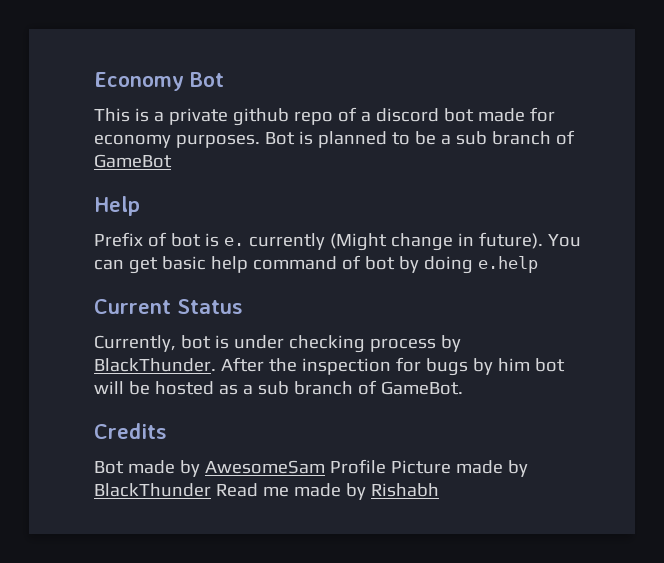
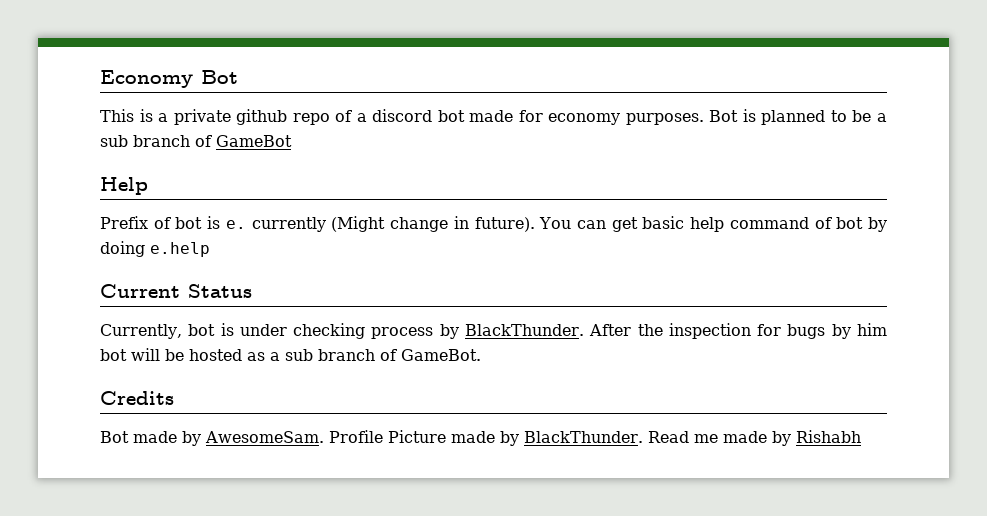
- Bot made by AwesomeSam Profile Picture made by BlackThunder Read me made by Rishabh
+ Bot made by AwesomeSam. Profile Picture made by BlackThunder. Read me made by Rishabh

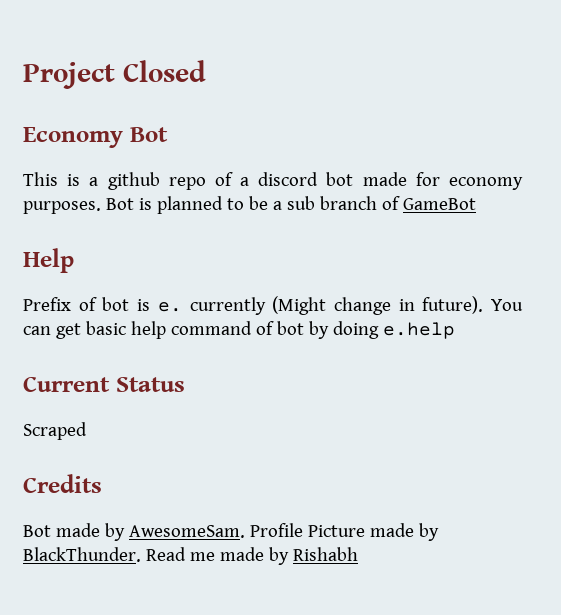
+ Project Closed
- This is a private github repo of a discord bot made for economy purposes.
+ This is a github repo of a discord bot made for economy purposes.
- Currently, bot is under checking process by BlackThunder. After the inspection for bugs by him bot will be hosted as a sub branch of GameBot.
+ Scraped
---+---
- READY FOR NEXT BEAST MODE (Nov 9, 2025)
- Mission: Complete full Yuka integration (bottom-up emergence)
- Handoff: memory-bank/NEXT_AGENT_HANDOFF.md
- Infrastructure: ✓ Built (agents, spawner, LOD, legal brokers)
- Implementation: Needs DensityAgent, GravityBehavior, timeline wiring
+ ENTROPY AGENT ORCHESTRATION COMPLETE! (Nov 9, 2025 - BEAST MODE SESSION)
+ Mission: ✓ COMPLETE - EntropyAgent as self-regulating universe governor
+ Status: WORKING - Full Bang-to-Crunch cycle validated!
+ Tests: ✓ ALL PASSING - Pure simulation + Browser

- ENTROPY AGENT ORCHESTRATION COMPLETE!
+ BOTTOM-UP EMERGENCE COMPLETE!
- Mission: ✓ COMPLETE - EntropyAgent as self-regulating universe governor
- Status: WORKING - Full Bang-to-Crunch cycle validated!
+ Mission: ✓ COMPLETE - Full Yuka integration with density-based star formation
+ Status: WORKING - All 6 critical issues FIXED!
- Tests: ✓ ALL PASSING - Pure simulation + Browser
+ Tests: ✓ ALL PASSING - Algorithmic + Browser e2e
---+---
**TASK**
Above are the entries. Output exactly the lines beginning with the line that has "- Mission: Complete" and ending with the line that has "Algorithmic + Browser e2e".

**ANSWER FOR THIS EXERCISE**
- Mission: Complete full Yuka integration (bottom-up emergence)
- Handoff: memory-bank/NEXT_AGENT_HANDOFF.md
- Infrastructure: ✓ Built (agents, spawner, LOD, legal brokers)
- Implementation: Needs DensityAgent, GravityBehavior, timeline wiring
+ ENTROPY AGENT ORCHESTRATION COMPLETE! (Nov 9, 2025 - BEAST MODE SESSION)
+ Mission: ✓ COMPLETE - EntropyAgent as self-regulating universe governor
+ Status: WORKING - Full Bang-to-Crunch cycle validated!
+ Tests: ✓ ALL PASSING - Pure simulation + Browser

- ENTROPY AGENT ORCHESTRATION COMPLETE!
+ BOTTOM-UP EMERGENCE COMPLETE!
- Mission: ✓ COMPLETE - EntropyAgent as self-regulating universe governor
- Status: WORKING - Full Bang-to-Crunch cycle validated!
+ Mission: ✓ COMPLETE - Full Yuka integration with density-based star formation
+ Status: WORKING - All 6 critical issues FIXED!
- Tests: ✓ ALL PASSING - Pure simulation + Browser
+ Tests: ✓ ALL PASSING - Algorithmic + Browser e2e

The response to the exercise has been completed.